Jan Dirk Blom recently evaluated 226 reported cases of Lilliputian hallucinations from 145 case reports, gaining significant insight into this uncommon psychological condition.
The hallucinated beings were usually numerous, numbering in the thousands or even millions in the majority of cases (two cases). They were usually very energetic, jumping on chairs, dancing on tables, climbing up furniture, marching in files or squads, or doing acrobatics. They come into the category of “reality-based projective hallucinations,” according to Dirk Blom, because they are grounded in the real world and appear to follow the laws of physics and three-dimensional space.
The beings ranged in height from 1mm to 1m (average height = 23cm) and were often joined by huge hallucinated beings (Brobdingnagian Hallucinations). The hallucinations lasted anywhere from a few seconds to decades. The fact that 46% of patients assigned negative qualifications to these hallucinations (e.g., ‘frightening,’ ‘annoying,’ exhausting,’ menacing’), 36% assigned positive qualifications (e.g., ‘entertaining,”soothing,’ amusing,’ hilarious’), and 8% assigned neutral or mixed qualifications refutes Leroy’s earlier hypothesis that they are always pleasurable.
In clinical groups of psychiatric patients, Dirk Blom estimates the prevalence of Lilliputian hallucinations to be 30–80 per 10,000, making it extremely unusual. In addition to the review’s findings, the study analyses the disorder’s history and causation factors.

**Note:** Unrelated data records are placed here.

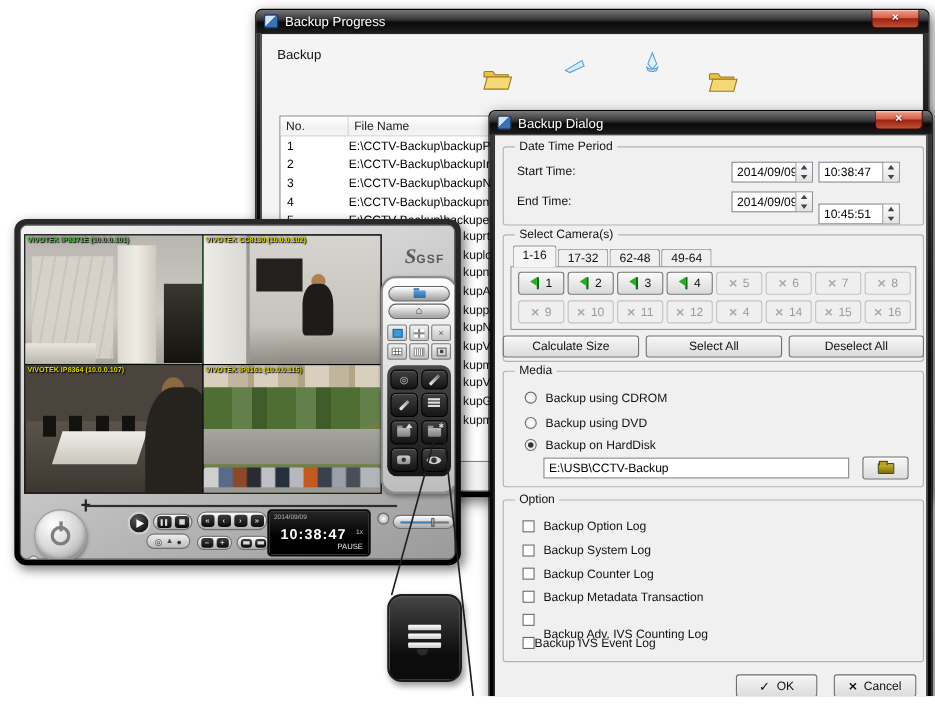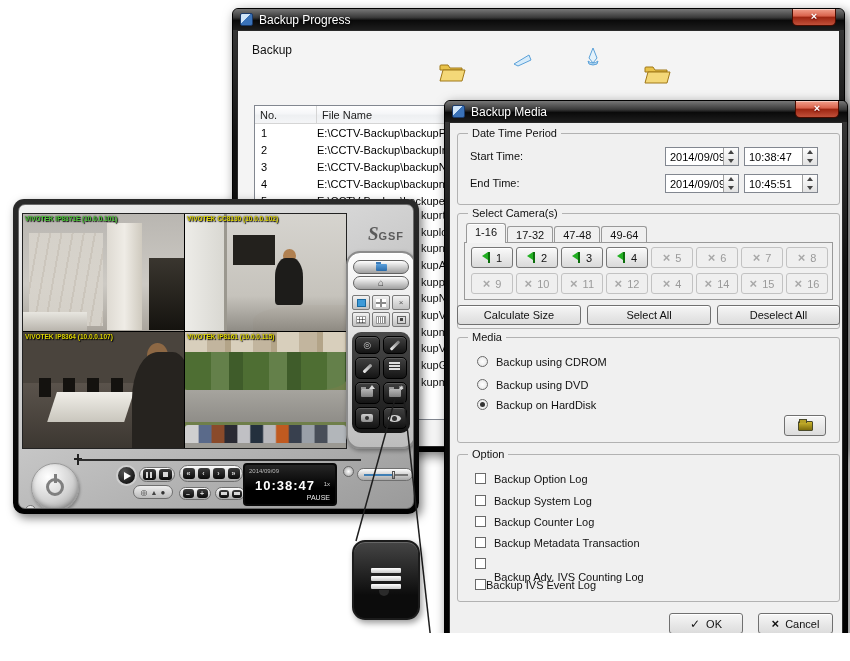"Backup Media" span.title { text: Media -> Dialog }
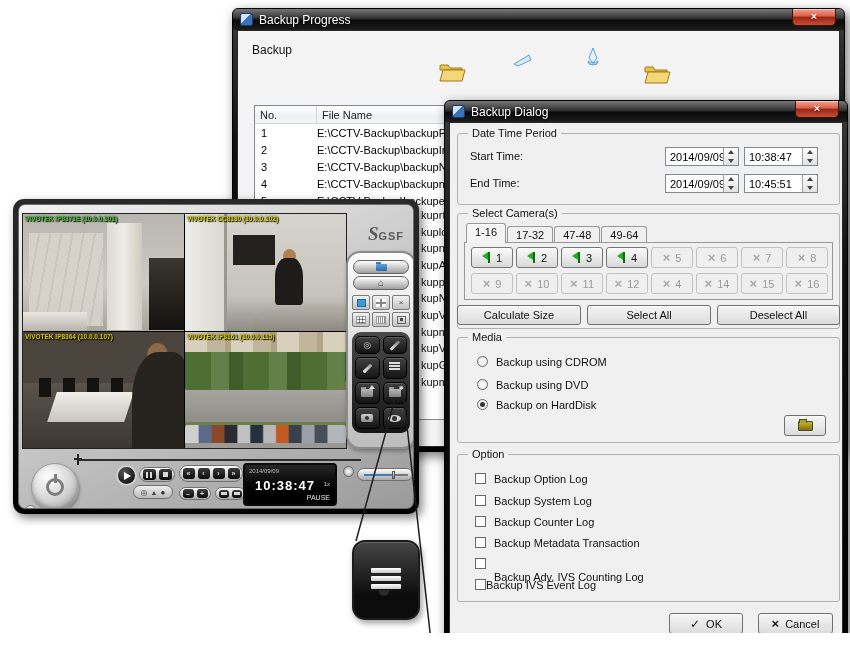"10:45:51" div.field { top: 51px -> 62px }
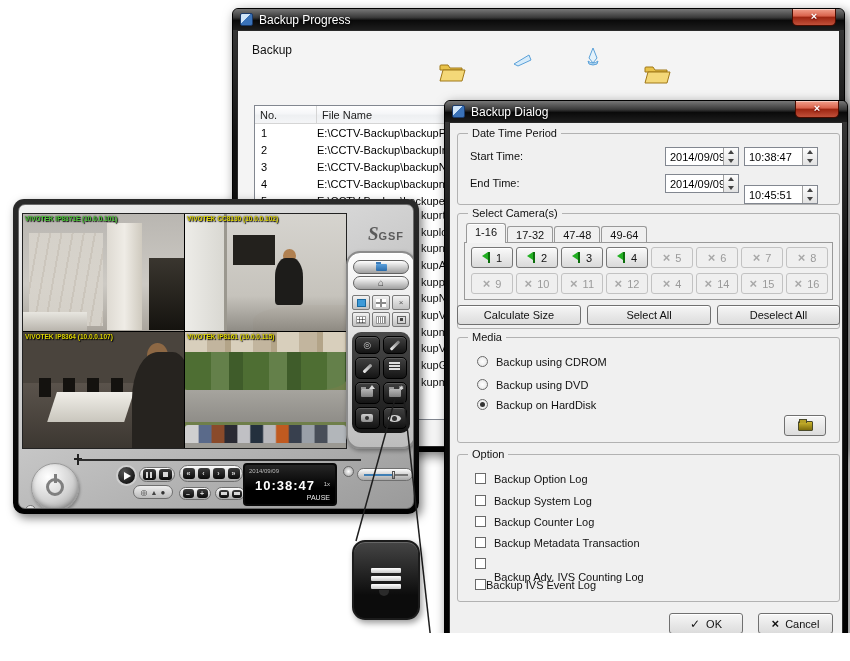"47-48" span.tab { text: 47-48 -> 62-48 }
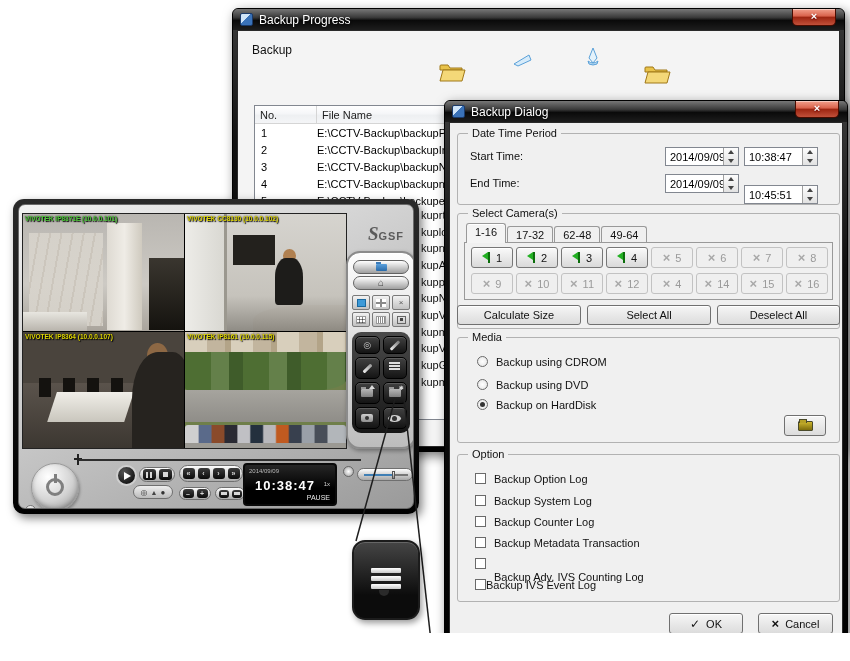"E:\USB\CCTV-Backup" div.field { html: none -> <div> <span>E:\USB\CCTV-Backup</span> </div> }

Not every experience was pleasant. In one research, Leroy cited a 50-year-old woman who claimed to have seen two guys “as tall as a finger,” dressed in blue and smoking a pipe, sitting high up on a telegraph wire. The patient claimed to have heard a voice threatening to murder her while viewing, at which time the vision vanished and she left.
“In my previous communication to the Medico-Psychic Society, I said that these hallucinations had a rather pleasant character, the patient looking at them with as much surprise as with pleasure,” Leroy said.